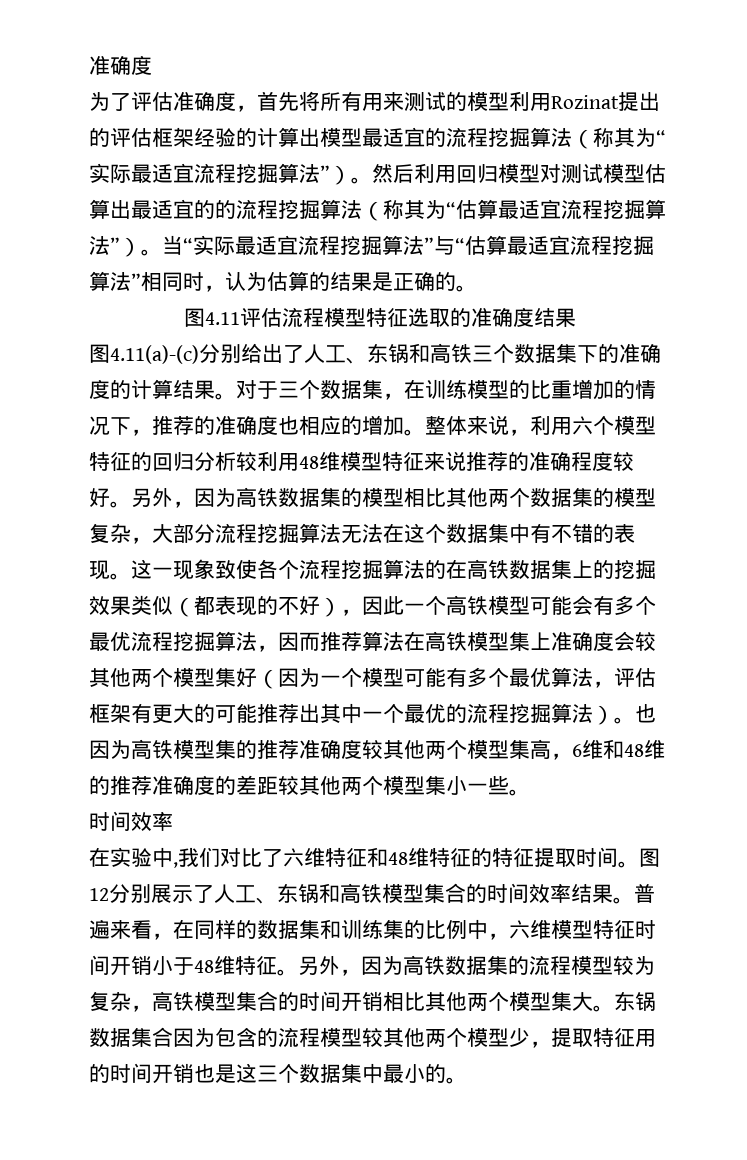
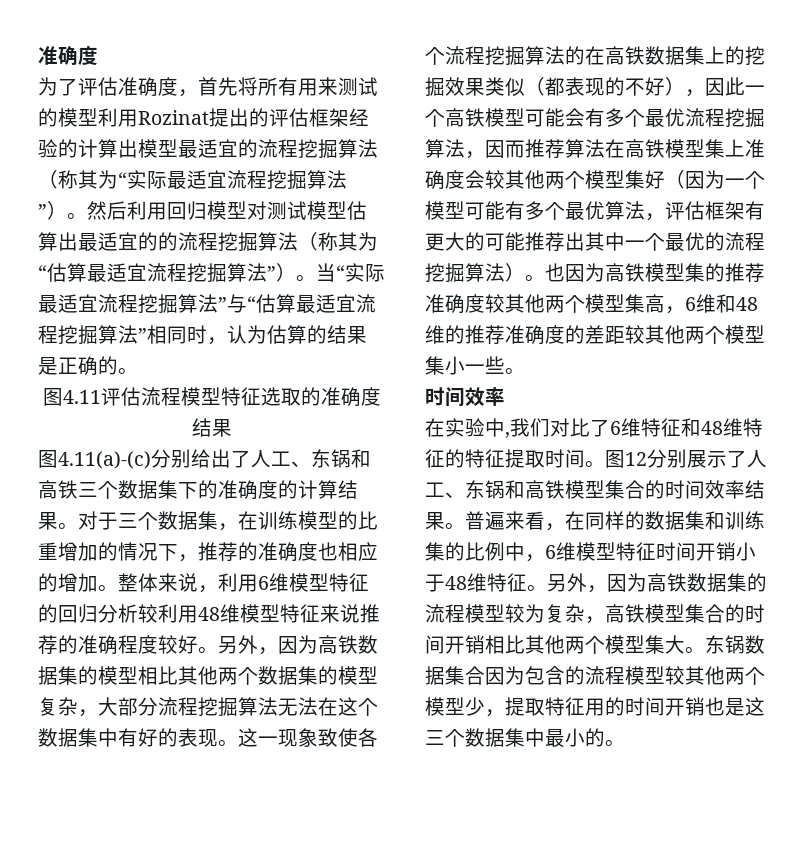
- 整体来说，利用六个模型特征的回归分析较利用48维模型特征来说推荐的准确程度较好。
+ 整体来说，利用6维模型特征的回归分析较利用48维模型特征来说推荐的准确程度较好。
- 另外，因为高铁数据集的模型相比其他两个数据集的模型复杂，大部分流程挖掘算法无法在这个数据集中有不错的表现。
+ 另外，因为高铁数据集的模型相比其他两个数据集的模型复杂，大部分流程挖掘算法无法在这个数据集中有好的表现。
- 在实验中,我们对比了六维特征和48维特征的特征提取时间。
+ 在实验中,我们对比了6维特征和48维特征的特征提取时间。
- 普遍来看，在同样的数据集和训练集的比例中，六维模型特征时间开销小于48维特征。
+ 普遍来看，在同样的数据集和训练集的比例中，6维模型特征时间开销小于48维特征。

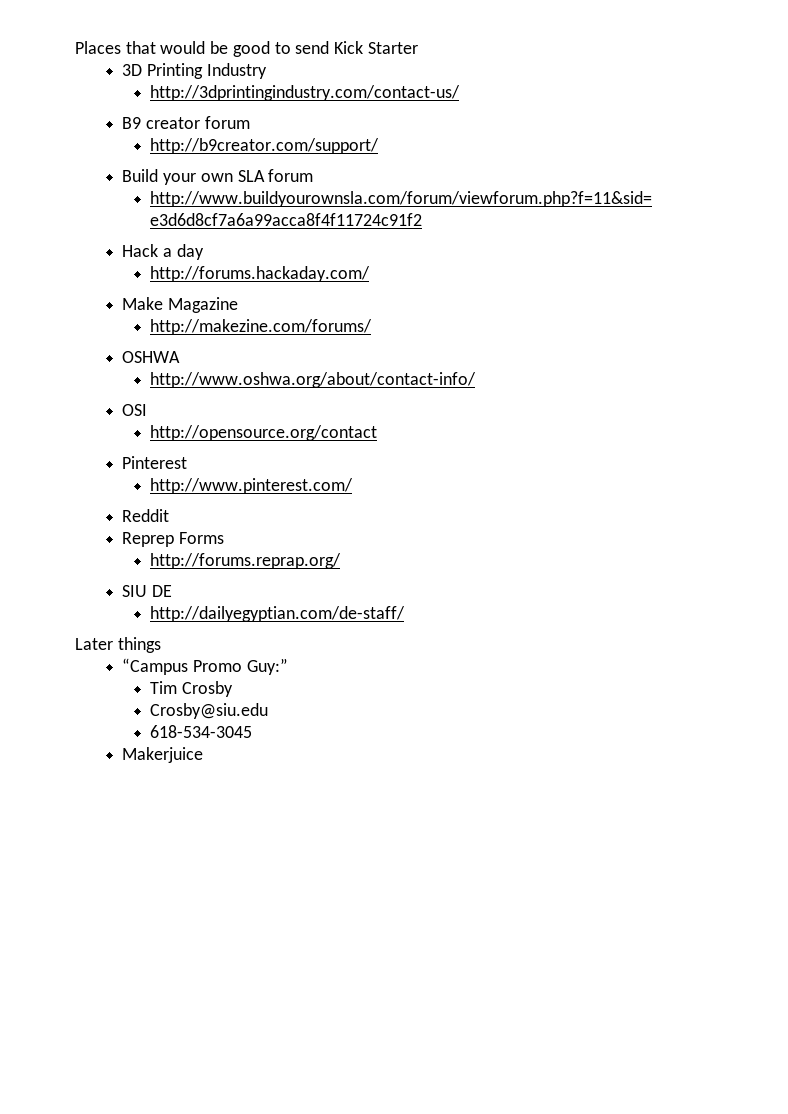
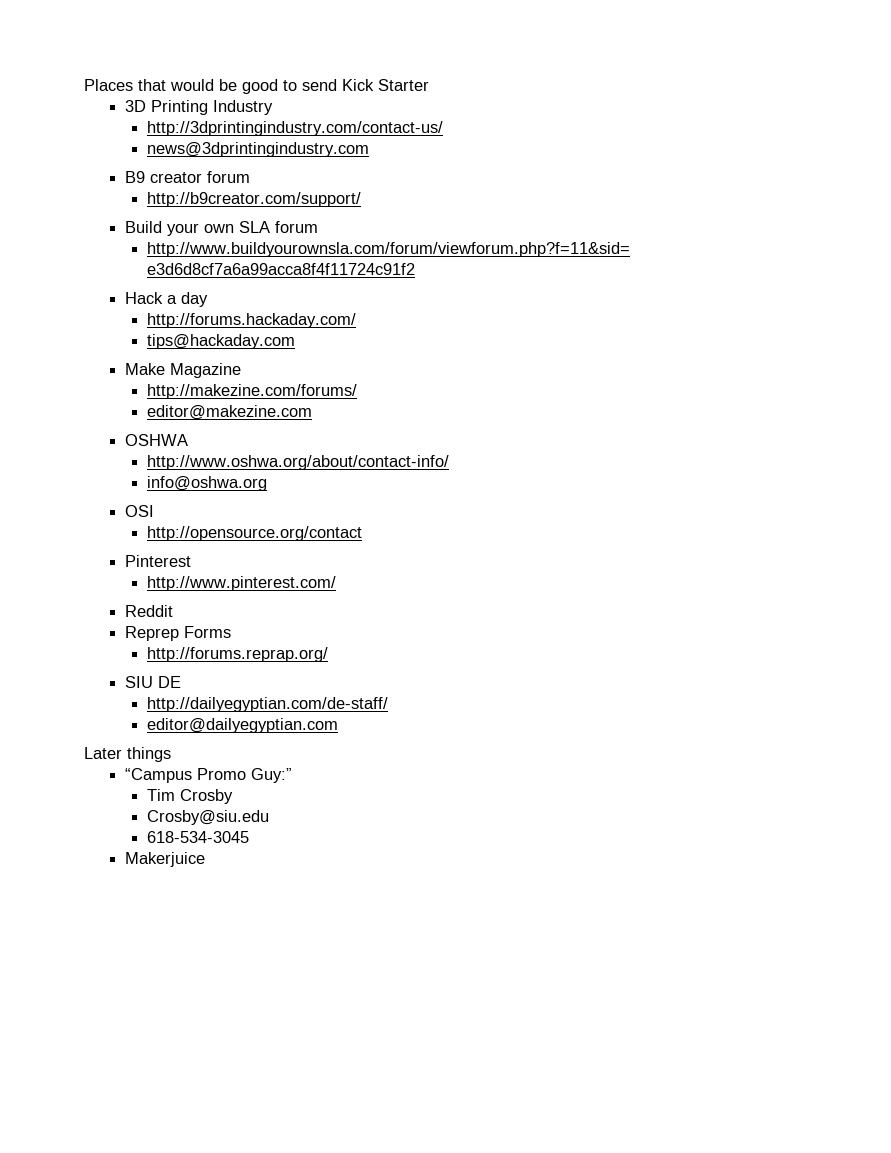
+ news@3dprintingindustry.com
+ tips@hackaday.com
+ editor@makezine.com
+ info@oshwa.org
+ editor@dailyegyptian.com

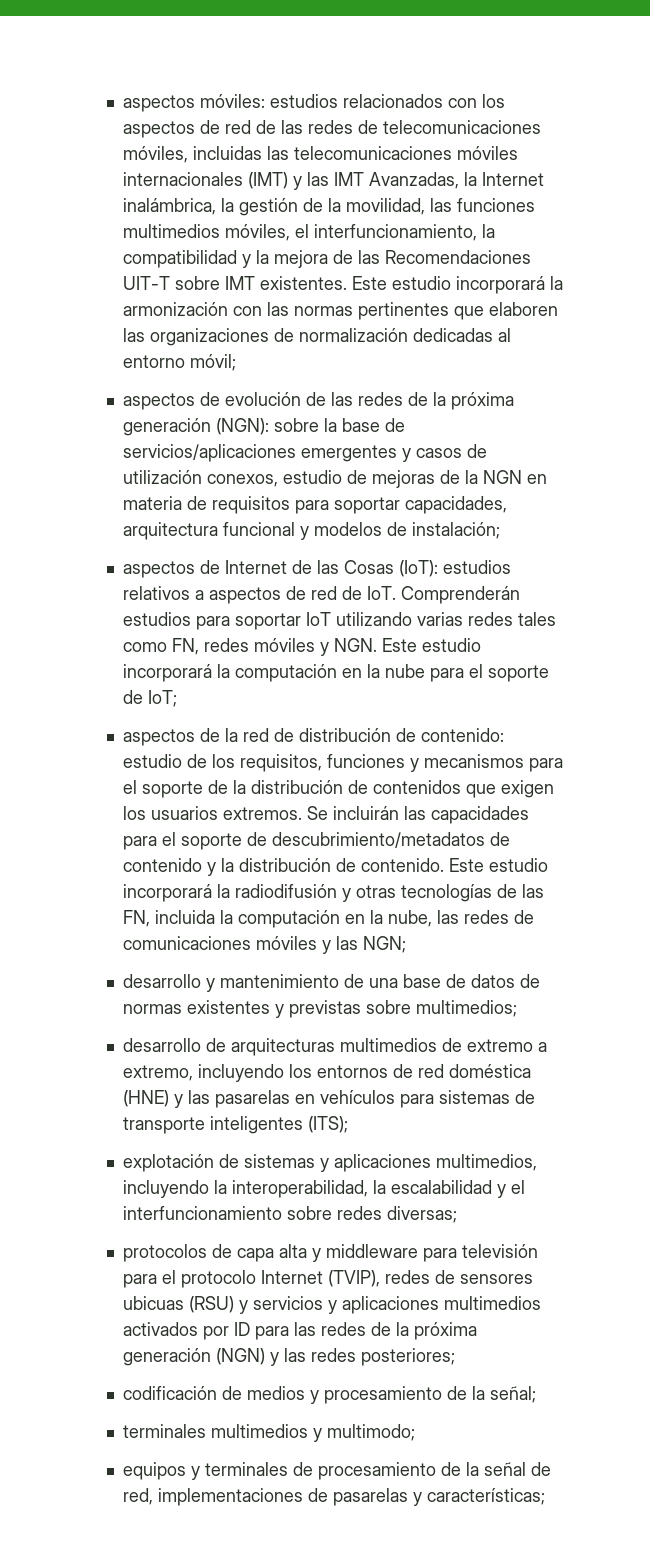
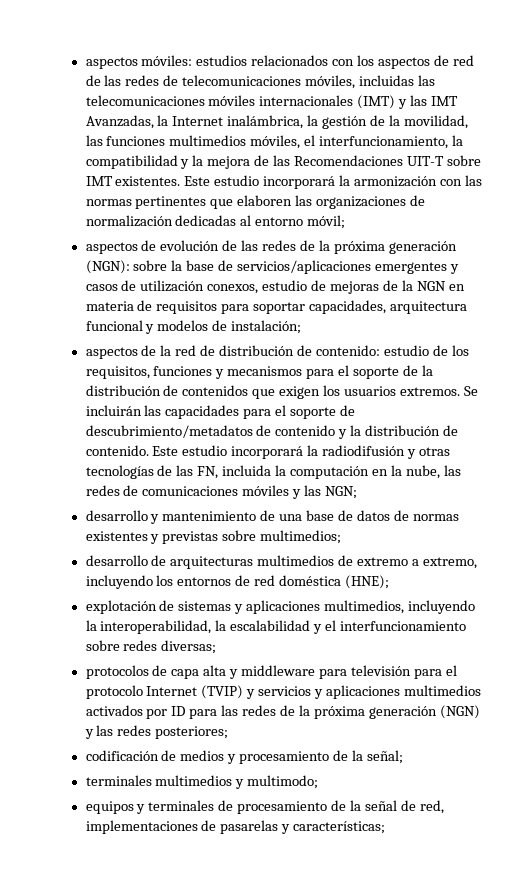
- aspectos de Internet de las Cosas (IoT): estudios relativos a aspectos de red de IoT. Comprenderán estudios para soportar IoT utilizando varias redes tales como FN, redes móviles y NGN. Este estudio incorporará la computación en la nube para el soporte de IoT;
- desarrollo de arquitecturas multimedios de extremo a extremo, incluyendo los entornos de red doméstica (HNE) y las pasarelas en vehículos para sistemas de transporte inteligentes (ITS);
+ desarrollo de arquitecturas multimedios de extremo a extremo, incluyendo los entornos de red doméstica (HNE);
- protocolos de capa alta y middleware para televisión para el protocolo Internet (TVIP), redes de sensores ubicuas (RSU) y servicios y aplicaciones multimedios activados por ID para las redes de la próxima generación (NGN) y las redes posteriores;
+ protocolos de capa alta y middleware para televisión para el protocolo Internet (TVIP) y servicios y aplicaciones multimedios activados por ID para las redes de la próxima generación (NGN) y las redes posteriores;

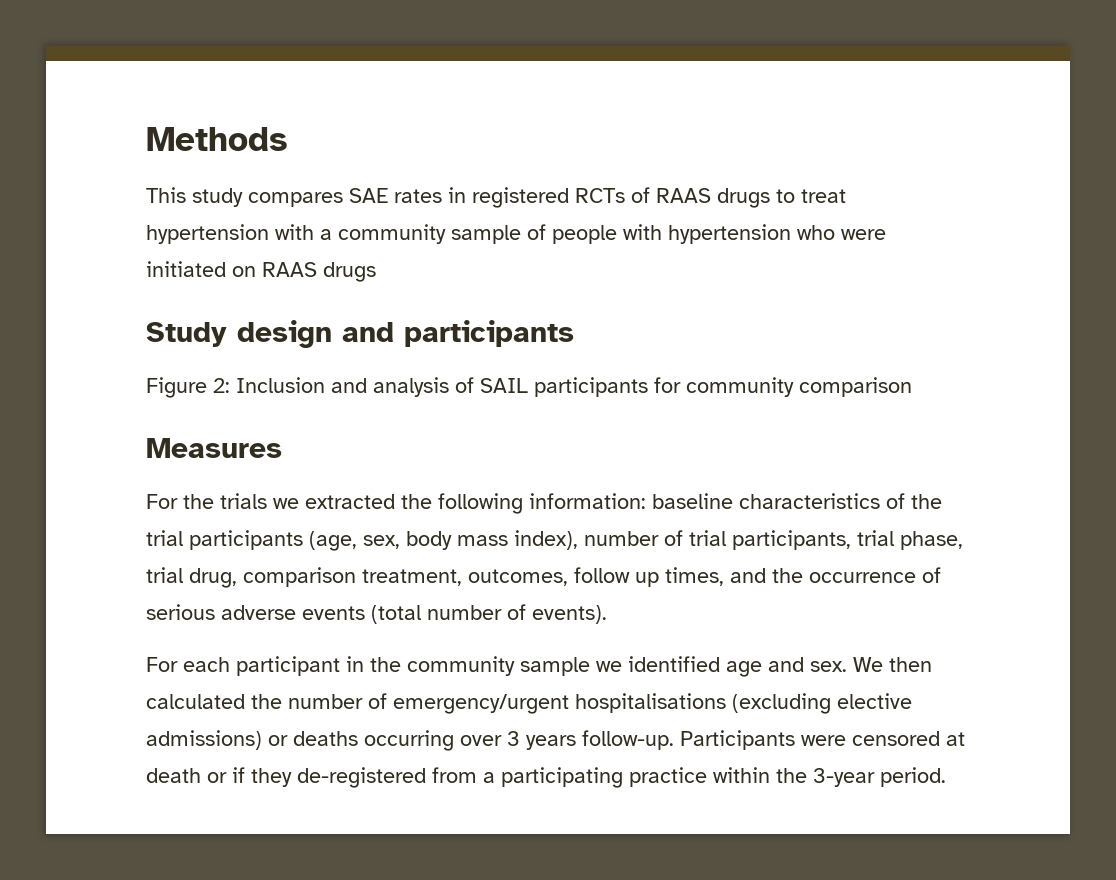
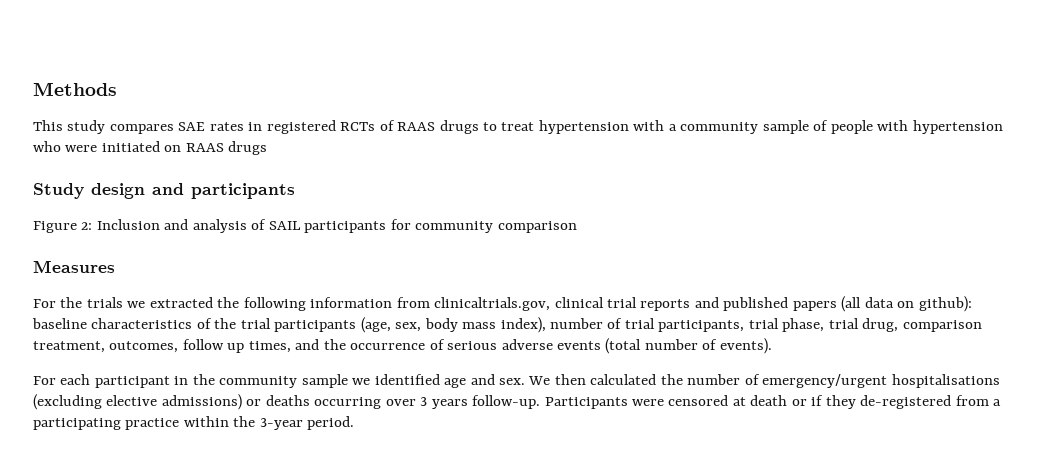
- For the trials we extracted the following information: baseline characteristics of the trial participants (age, sex, body mass index), number of trial participants, trial phase, trial drug, comparison treatment, outcomes, follow up times, and the occurrence of serious adverse events (total number of events).
+ For the trials we extracted the following information from clinicaltrials.gov, clinical trial reports and published papers (all data on github): baseline characteristics of the trial participants (age, sex, body mass index), number of trial participants, trial phase, trial drug, comparison treatment, outcomes, follow up times, and the occurrence of serious adverse events (total number of events).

#### Exercise aim:
Please reproduce, exactly as they appear above, the lines from the line containing "- aspectos de" up to and including the line containing "Internet (TVIP) y".

#### Your response:
- aspectos de Internet de las Cosas (IoT): estudios relativos a aspectos de red de IoT. Comprenderán estudios para soportar IoT utilizando varias redes tales como FN, redes móviles y NGN. Este estudio incorporará la computación en la nube para el soporte de IoT;
- desarrollo de arquitecturas multimedios de extremo a extremo, incluyendo los entornos de red doméstica (HNE) y las pasarelas en vehículos para sistemas de transporte inteligentes (ITS);
+ desarrollo de arquitecturas multimedios de extremo a extremo, incluyendo los entornos de red doméstica (HNE);
- protocolos de capa alta y middleware para televisión para el protocolo Internet (TVIP), redes de sensores ubicuas (RSU) y servicios y aplicaciones multimedios activados por ID para las redes de la próxima generación (NGN) y las redes posteriores;
+ protocolos de capa alta y middleware para televisión para el protocolo Internet (TVIP) y servicios y aplicaciones multimedios activados por ID para las redes de la próxima generación (NGN) y las redes posteriores;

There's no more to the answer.